What you have to do → Taking the listing below, restate word for word each line from the line with "(104, 77) none" to the line with "(1001, 512) none", ends included, and stop there.

Supplied entries →
____________

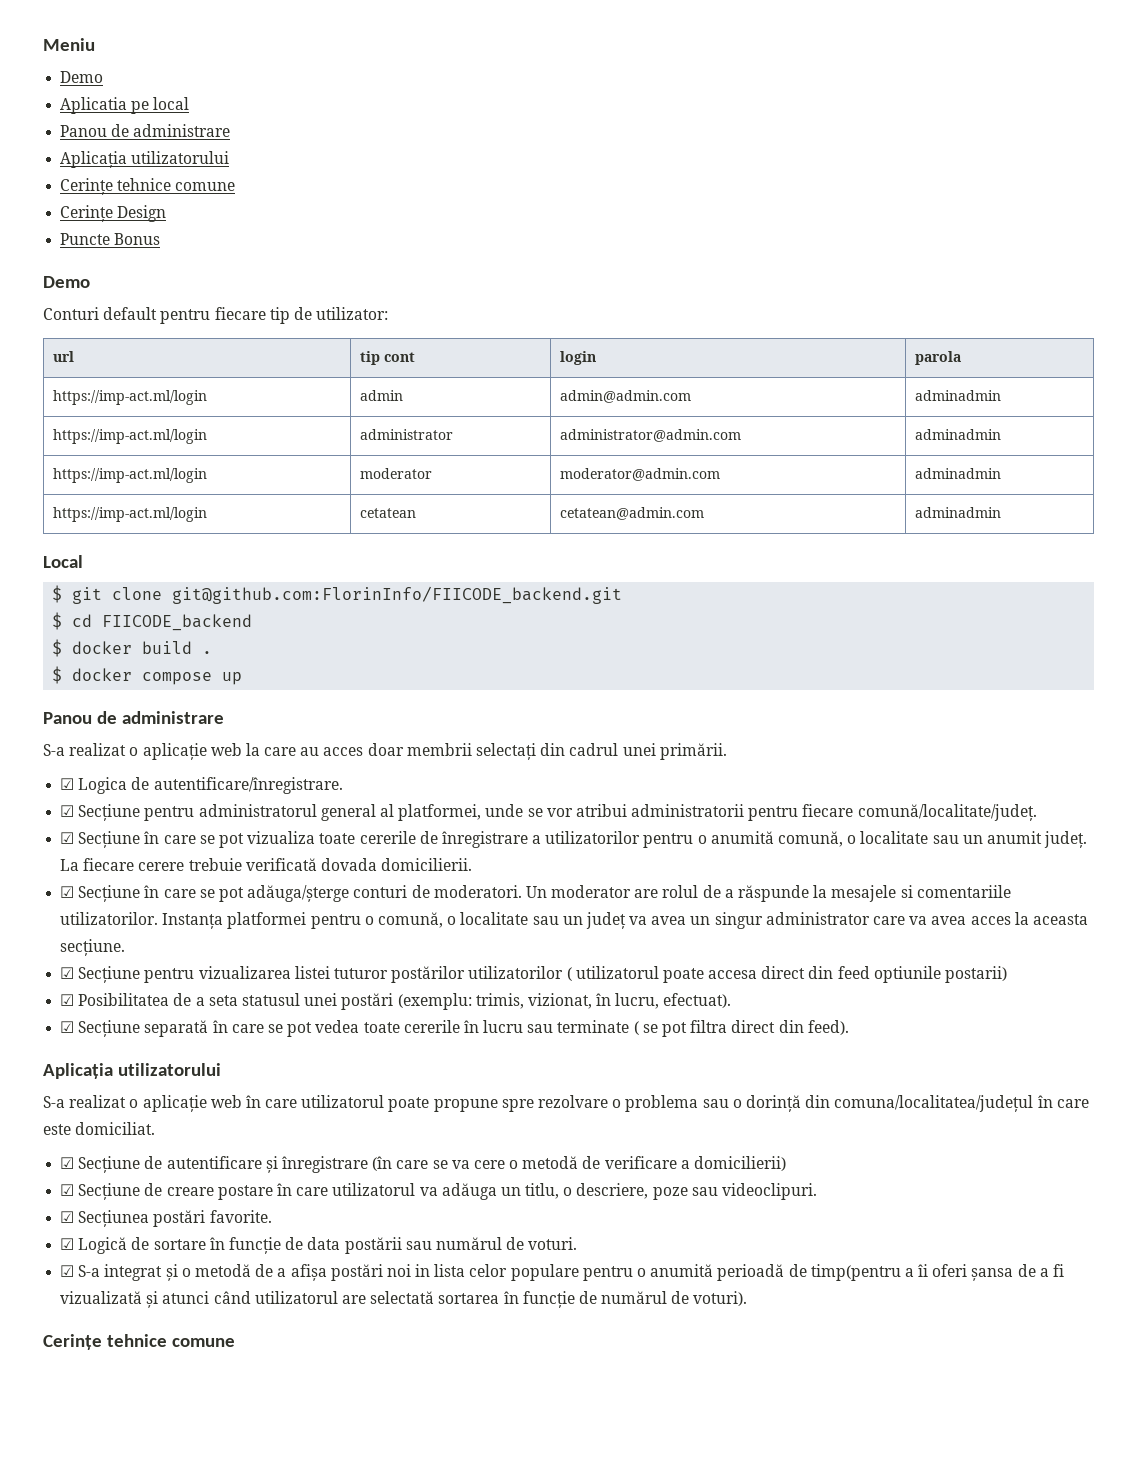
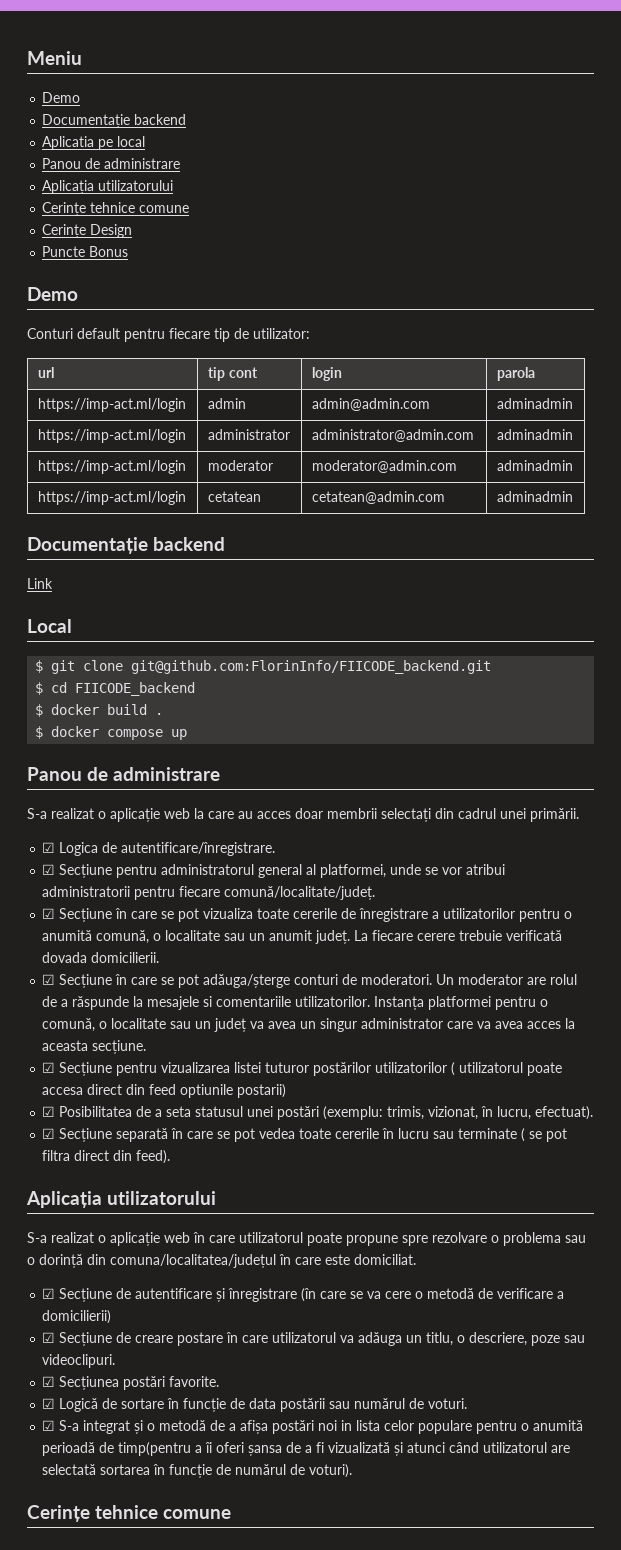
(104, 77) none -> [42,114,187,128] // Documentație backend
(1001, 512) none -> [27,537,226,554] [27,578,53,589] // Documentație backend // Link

____________

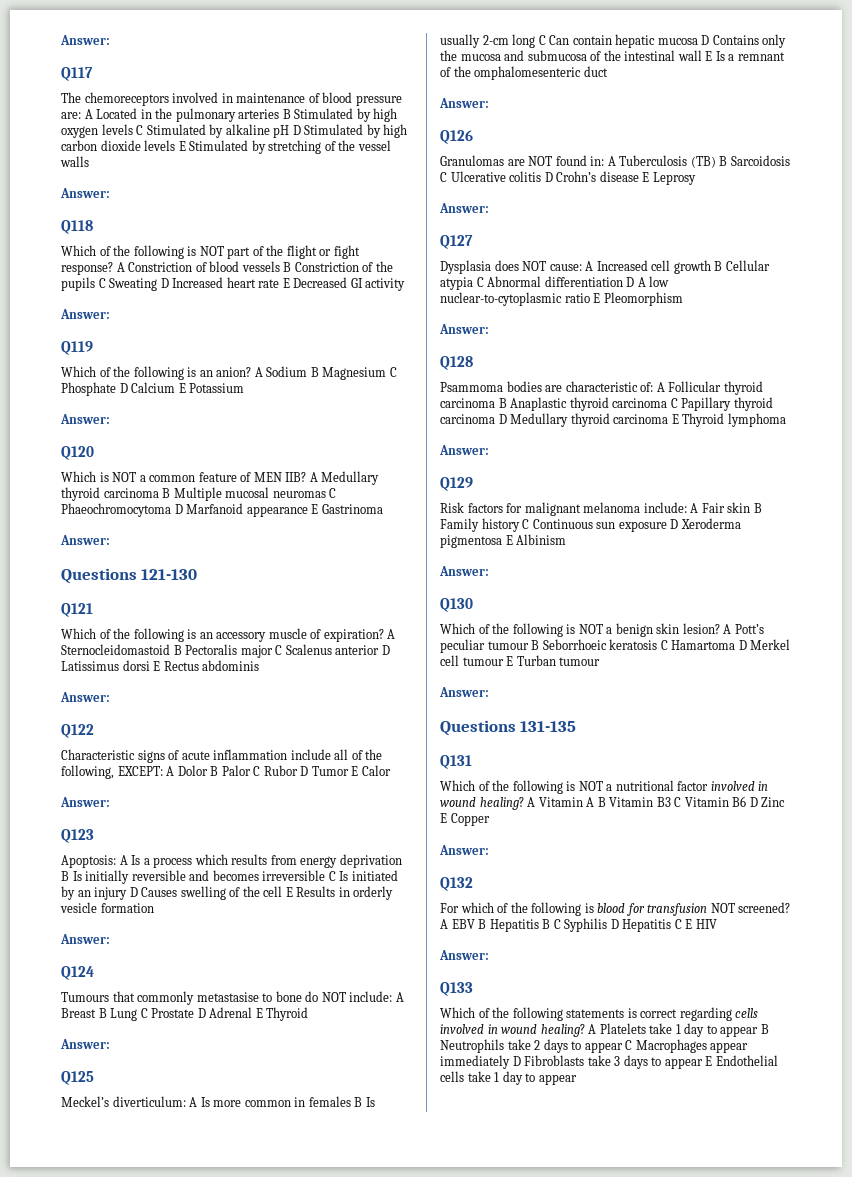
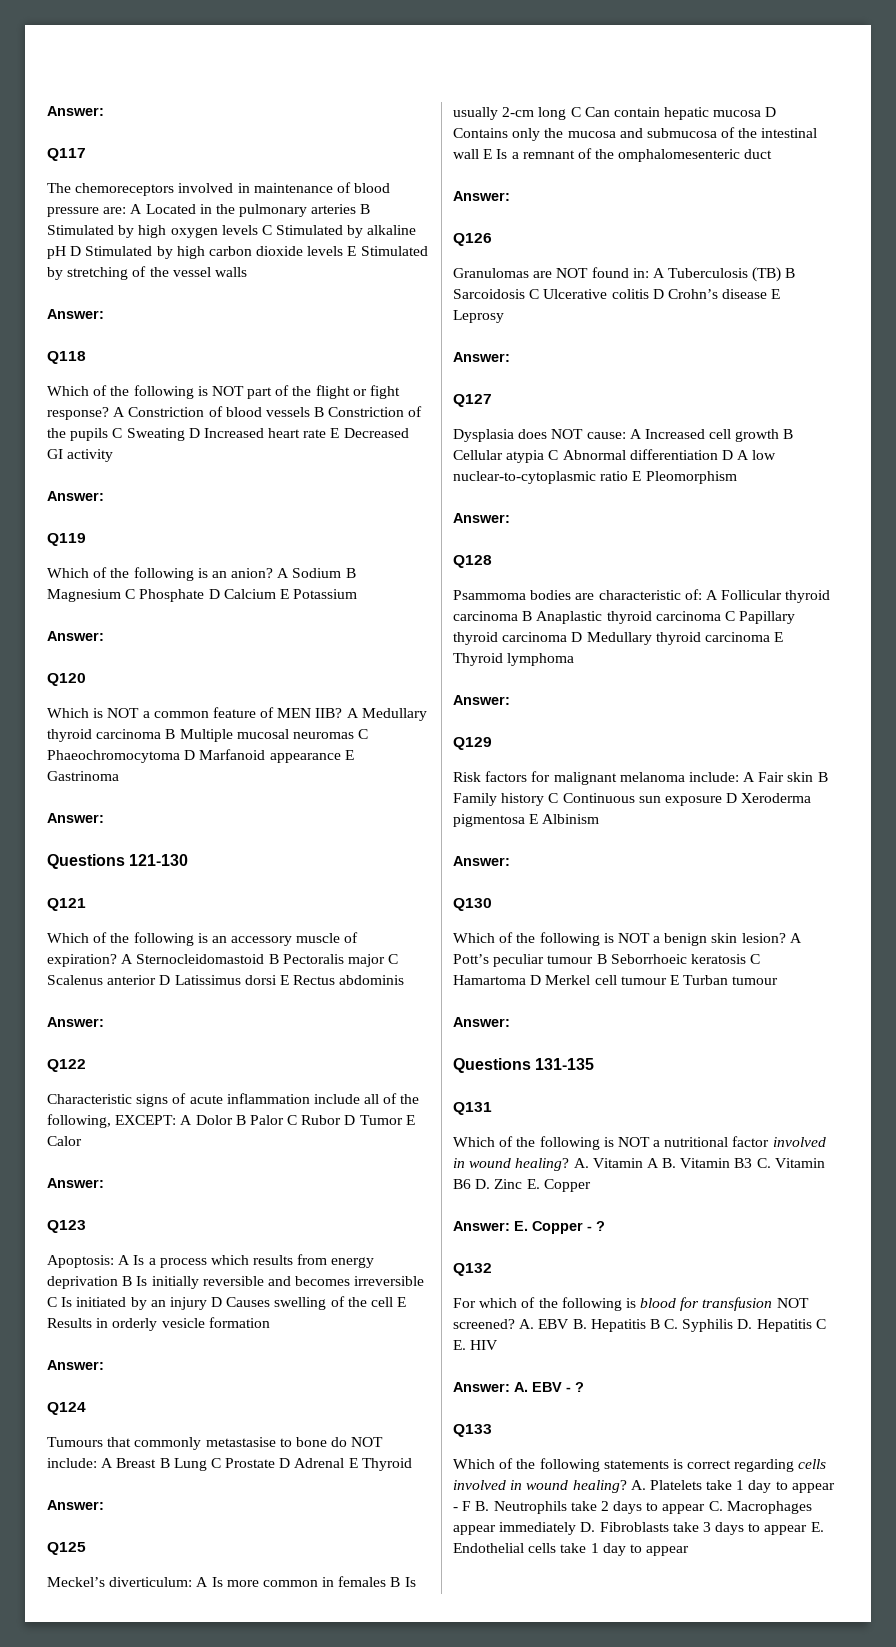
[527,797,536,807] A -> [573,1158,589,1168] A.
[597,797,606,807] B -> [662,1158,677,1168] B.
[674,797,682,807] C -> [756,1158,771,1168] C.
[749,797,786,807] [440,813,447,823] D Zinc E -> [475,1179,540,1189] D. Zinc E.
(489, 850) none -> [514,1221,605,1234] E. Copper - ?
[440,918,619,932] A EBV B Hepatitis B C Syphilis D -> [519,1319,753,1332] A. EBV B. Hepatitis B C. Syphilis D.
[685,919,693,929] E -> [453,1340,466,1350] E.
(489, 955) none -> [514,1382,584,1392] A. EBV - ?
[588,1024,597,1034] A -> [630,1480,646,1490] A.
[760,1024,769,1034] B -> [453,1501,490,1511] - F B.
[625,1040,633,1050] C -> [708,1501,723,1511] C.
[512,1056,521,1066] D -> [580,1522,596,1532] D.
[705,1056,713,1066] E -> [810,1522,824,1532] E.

____________

Your solution →
(104, 77) none -> [42,114,187,128] // Documentație backend
(1001, 512) none -> [27,537,226,554] [27,578,53,589] // Documentație backend // Link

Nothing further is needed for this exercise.